[Records excerpted from a collection]

════

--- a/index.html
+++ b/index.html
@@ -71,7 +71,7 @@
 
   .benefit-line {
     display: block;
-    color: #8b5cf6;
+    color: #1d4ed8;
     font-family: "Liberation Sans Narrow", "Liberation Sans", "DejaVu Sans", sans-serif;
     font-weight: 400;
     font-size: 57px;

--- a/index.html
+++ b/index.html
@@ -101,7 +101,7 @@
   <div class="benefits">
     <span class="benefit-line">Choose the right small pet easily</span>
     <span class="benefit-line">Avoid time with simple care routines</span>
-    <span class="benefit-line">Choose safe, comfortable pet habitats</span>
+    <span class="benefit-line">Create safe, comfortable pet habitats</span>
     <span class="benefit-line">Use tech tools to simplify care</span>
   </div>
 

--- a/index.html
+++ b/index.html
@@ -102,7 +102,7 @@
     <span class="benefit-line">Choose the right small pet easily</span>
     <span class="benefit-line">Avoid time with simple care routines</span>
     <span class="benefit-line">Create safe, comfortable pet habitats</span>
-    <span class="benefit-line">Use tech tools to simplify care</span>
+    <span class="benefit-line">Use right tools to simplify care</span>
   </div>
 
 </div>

════

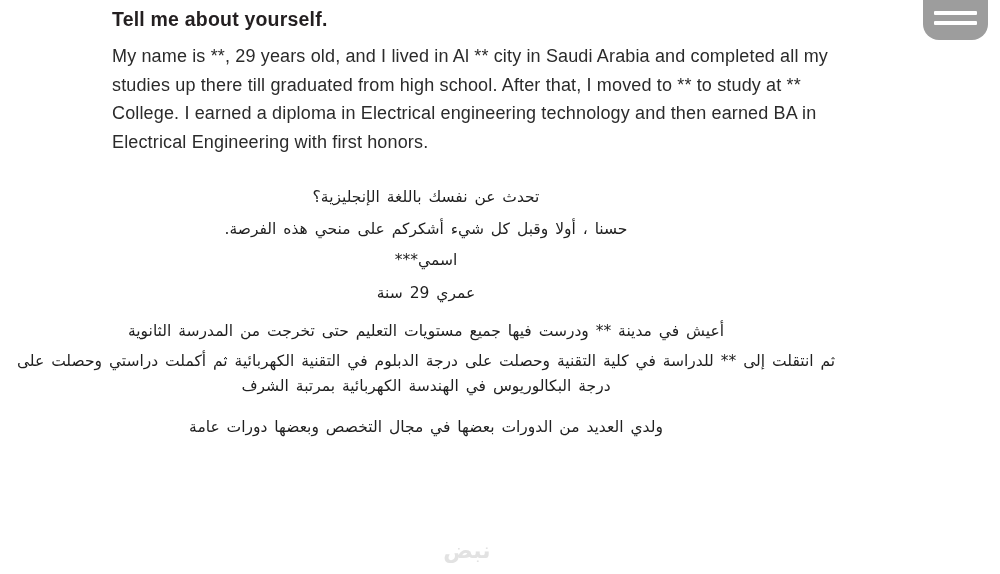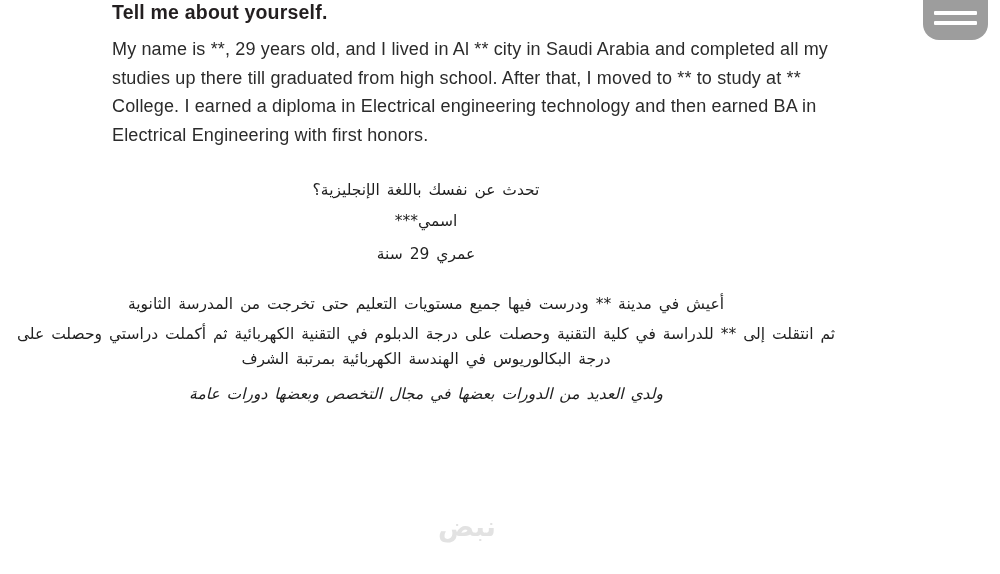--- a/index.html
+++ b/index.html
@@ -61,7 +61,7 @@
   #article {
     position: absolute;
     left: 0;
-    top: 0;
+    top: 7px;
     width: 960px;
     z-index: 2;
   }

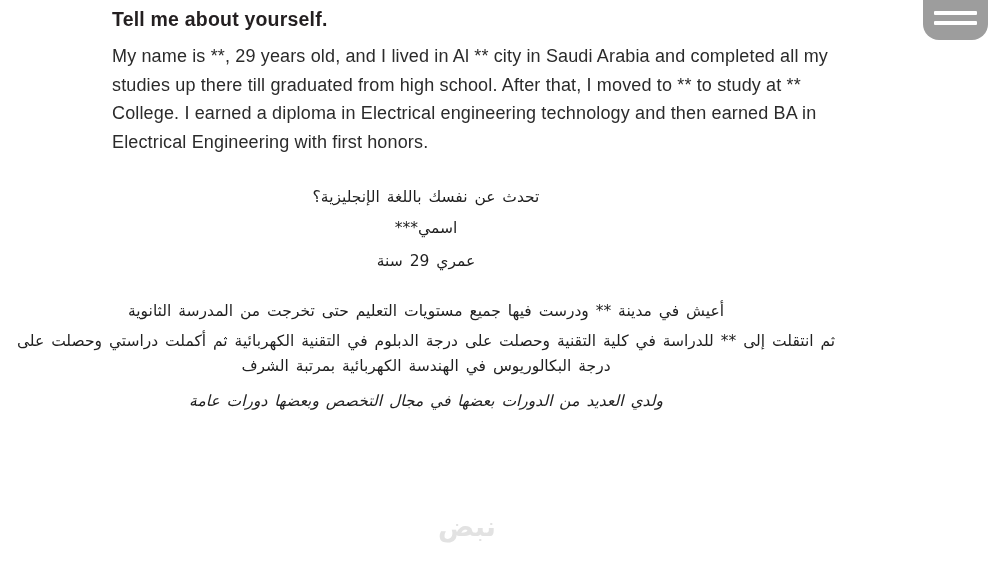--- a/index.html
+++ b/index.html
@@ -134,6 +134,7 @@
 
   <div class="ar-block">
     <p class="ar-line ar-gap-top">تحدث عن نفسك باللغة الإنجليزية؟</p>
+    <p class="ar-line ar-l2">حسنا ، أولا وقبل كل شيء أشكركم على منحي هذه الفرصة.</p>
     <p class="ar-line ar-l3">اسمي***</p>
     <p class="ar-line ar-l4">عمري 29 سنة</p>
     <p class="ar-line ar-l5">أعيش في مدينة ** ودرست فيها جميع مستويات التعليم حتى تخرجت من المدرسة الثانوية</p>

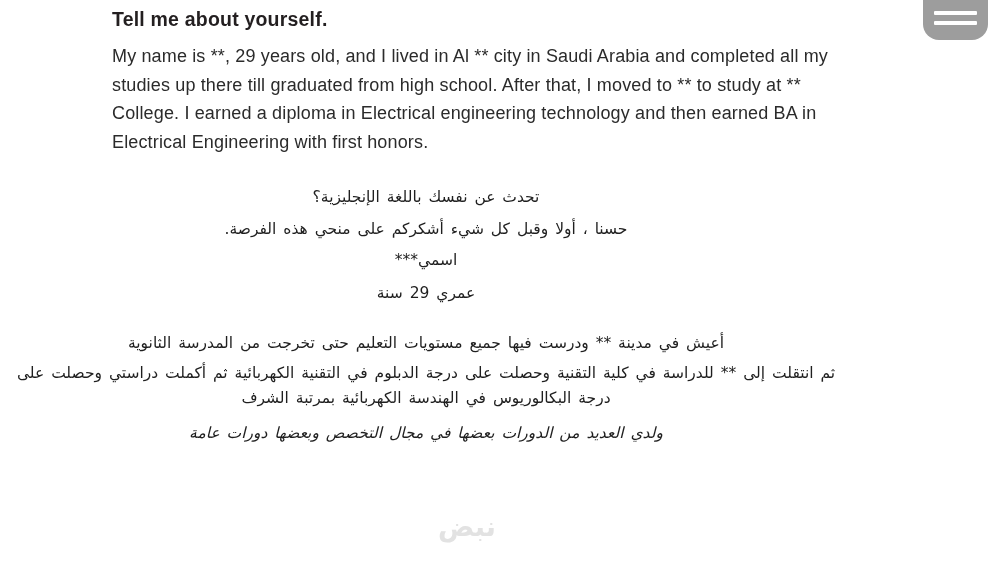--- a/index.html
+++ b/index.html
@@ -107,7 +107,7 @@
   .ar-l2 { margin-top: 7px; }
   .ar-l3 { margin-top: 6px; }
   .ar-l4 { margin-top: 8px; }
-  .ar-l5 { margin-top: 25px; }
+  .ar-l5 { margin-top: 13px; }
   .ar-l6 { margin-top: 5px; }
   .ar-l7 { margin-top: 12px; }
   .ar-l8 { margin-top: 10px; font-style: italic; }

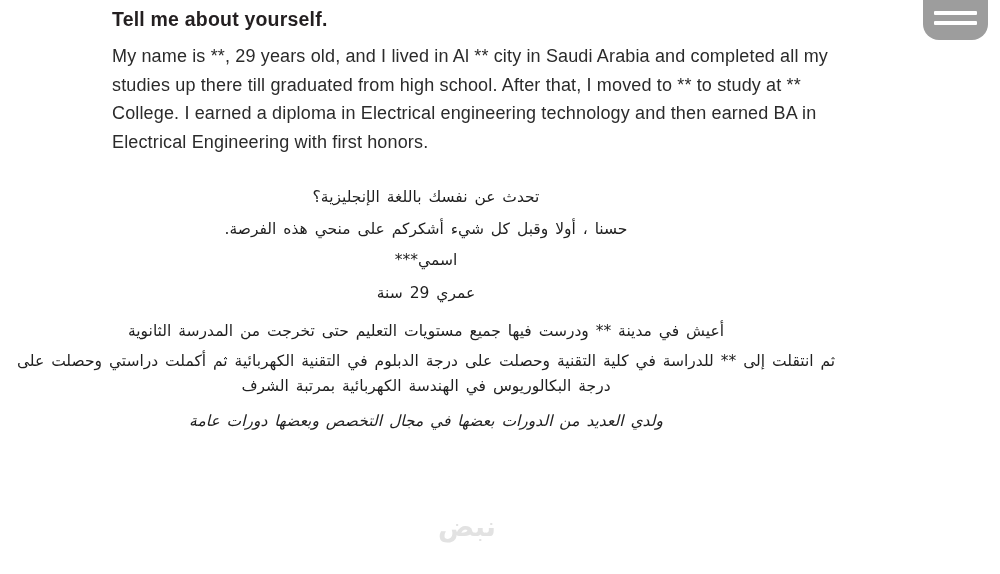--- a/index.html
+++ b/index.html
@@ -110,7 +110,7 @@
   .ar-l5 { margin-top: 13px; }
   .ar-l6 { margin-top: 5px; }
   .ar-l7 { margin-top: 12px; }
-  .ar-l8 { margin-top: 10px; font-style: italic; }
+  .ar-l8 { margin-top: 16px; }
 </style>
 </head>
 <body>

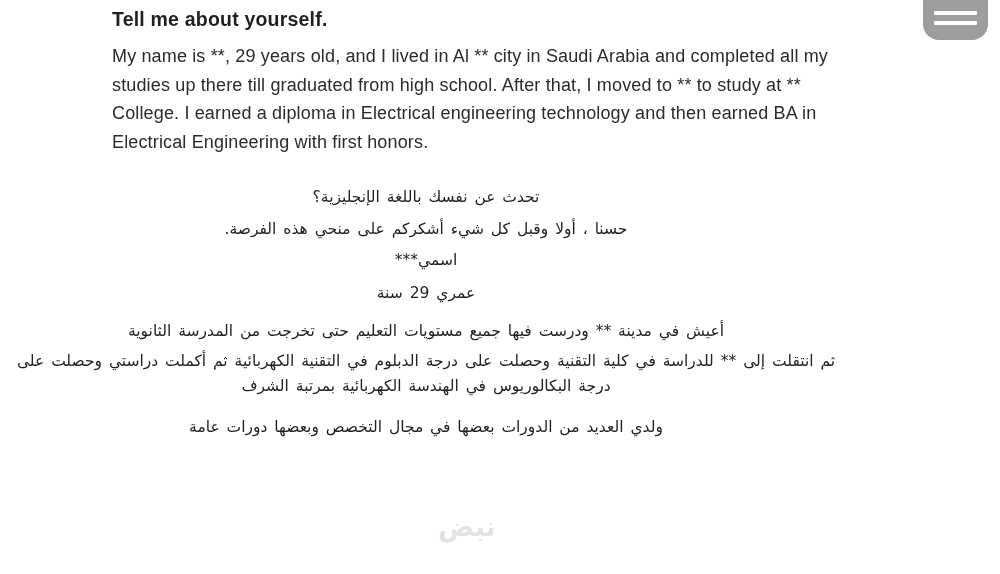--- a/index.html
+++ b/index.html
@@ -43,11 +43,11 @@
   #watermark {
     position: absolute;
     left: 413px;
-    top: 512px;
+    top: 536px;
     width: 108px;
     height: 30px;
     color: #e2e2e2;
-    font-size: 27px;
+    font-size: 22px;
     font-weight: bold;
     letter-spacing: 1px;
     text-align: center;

════

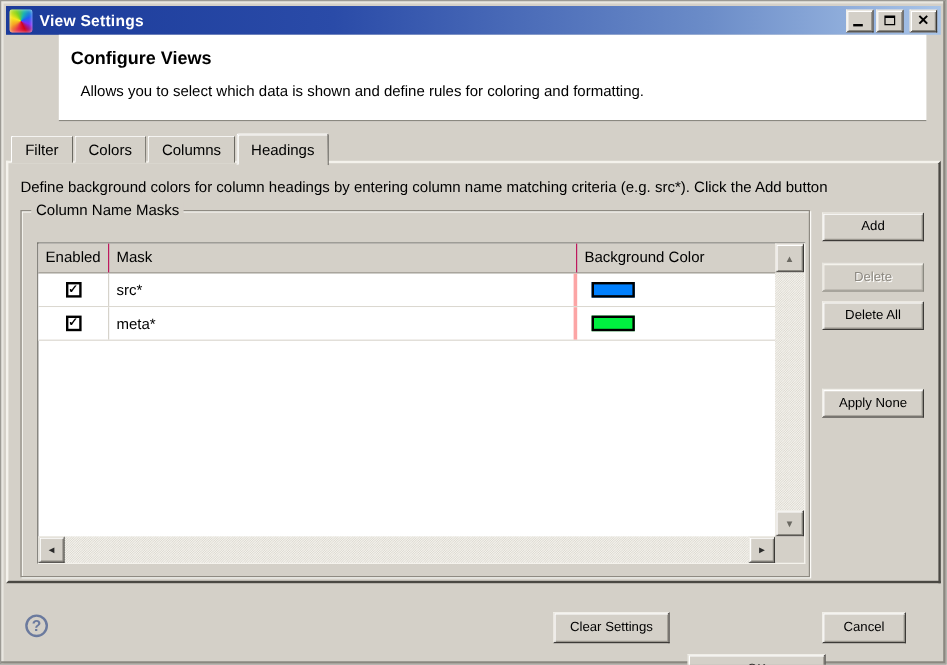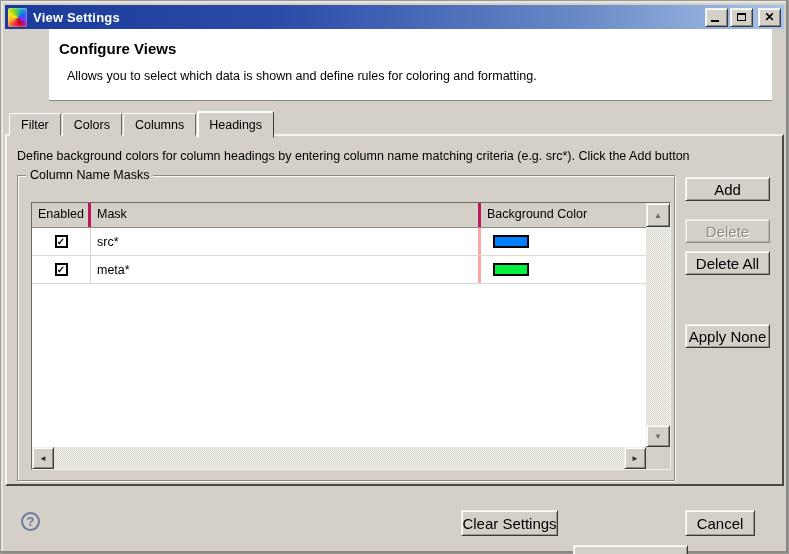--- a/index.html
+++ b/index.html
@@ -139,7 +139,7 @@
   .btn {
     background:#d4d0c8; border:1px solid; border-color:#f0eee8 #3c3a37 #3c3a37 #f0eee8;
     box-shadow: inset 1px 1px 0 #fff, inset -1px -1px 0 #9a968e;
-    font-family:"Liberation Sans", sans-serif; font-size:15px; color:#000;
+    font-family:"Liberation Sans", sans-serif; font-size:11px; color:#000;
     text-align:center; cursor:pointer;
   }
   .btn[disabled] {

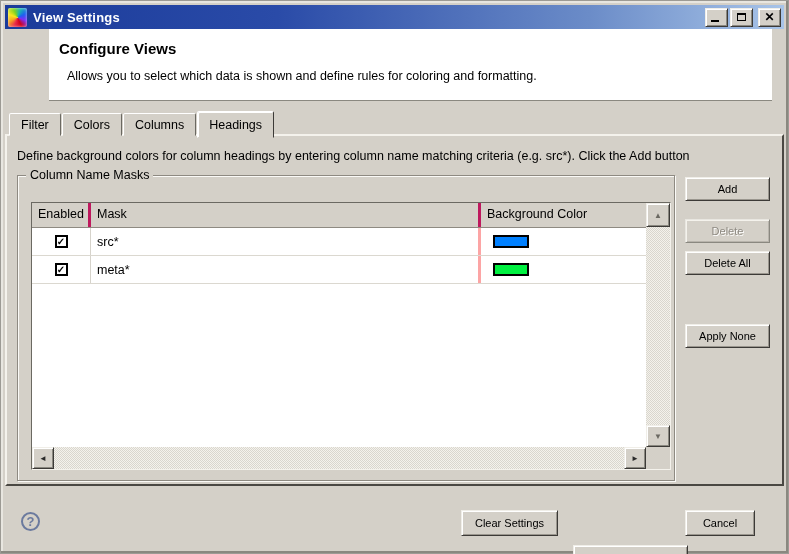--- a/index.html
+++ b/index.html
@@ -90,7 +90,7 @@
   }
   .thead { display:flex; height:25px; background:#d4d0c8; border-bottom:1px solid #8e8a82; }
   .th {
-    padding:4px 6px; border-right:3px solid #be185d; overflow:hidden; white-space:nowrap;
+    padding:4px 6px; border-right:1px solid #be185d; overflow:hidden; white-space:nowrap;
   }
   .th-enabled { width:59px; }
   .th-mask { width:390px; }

════

How to complete this task.
Copy out every line above where "style" is present.

Answer section.
   .ar-l8 { margin-top: 10px; font-style: italic; }
-  .ar-l8 { margin-top: 10px; font-style: italic; }
 </style>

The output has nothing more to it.